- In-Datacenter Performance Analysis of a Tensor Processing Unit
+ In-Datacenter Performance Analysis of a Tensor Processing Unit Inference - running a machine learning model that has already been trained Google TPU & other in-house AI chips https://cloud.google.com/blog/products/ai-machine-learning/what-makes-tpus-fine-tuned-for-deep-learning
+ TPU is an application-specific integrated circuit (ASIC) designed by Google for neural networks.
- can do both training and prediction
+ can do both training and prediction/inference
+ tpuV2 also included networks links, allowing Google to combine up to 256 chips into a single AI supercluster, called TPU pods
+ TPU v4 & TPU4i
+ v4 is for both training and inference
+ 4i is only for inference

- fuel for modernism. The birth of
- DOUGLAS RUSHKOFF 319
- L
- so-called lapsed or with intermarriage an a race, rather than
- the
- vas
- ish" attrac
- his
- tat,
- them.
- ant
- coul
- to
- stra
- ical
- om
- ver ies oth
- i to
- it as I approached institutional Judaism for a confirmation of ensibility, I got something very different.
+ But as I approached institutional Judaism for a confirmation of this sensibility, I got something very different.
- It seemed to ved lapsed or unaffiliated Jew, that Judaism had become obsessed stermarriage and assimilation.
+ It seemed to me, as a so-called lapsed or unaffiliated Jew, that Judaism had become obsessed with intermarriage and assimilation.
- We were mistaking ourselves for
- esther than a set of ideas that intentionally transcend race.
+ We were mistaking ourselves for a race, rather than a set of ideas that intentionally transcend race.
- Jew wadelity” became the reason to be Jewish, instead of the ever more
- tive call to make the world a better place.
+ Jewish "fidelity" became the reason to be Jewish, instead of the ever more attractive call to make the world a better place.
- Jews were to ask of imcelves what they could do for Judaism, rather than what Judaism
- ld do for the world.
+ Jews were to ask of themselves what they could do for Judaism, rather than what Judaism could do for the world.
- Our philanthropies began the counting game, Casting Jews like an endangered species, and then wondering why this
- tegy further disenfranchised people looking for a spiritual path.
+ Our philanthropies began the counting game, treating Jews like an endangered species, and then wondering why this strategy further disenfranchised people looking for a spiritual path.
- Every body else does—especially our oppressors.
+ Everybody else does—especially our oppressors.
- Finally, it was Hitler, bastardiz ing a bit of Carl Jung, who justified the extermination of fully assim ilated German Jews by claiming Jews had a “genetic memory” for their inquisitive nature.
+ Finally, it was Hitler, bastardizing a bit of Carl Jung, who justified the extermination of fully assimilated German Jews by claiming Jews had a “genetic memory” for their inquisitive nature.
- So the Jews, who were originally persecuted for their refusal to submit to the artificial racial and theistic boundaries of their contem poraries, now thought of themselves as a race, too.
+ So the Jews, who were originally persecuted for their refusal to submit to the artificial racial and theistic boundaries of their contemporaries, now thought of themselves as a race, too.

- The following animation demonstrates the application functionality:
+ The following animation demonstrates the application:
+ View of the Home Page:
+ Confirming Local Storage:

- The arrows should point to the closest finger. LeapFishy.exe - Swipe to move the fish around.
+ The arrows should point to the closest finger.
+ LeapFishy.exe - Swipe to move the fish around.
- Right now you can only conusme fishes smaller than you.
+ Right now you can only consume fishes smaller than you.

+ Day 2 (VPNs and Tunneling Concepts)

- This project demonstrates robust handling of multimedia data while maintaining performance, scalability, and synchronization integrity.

TASK ITEM: If a line in the records above contains "Swipe", copy that line.

SOLUTION TO THE EXERCISE:
- The arrows should point to the closest finger. LeapFishy.exe - Swipe to move the fish around.
+ LeapFishy.exe - Swipe to move the fish around.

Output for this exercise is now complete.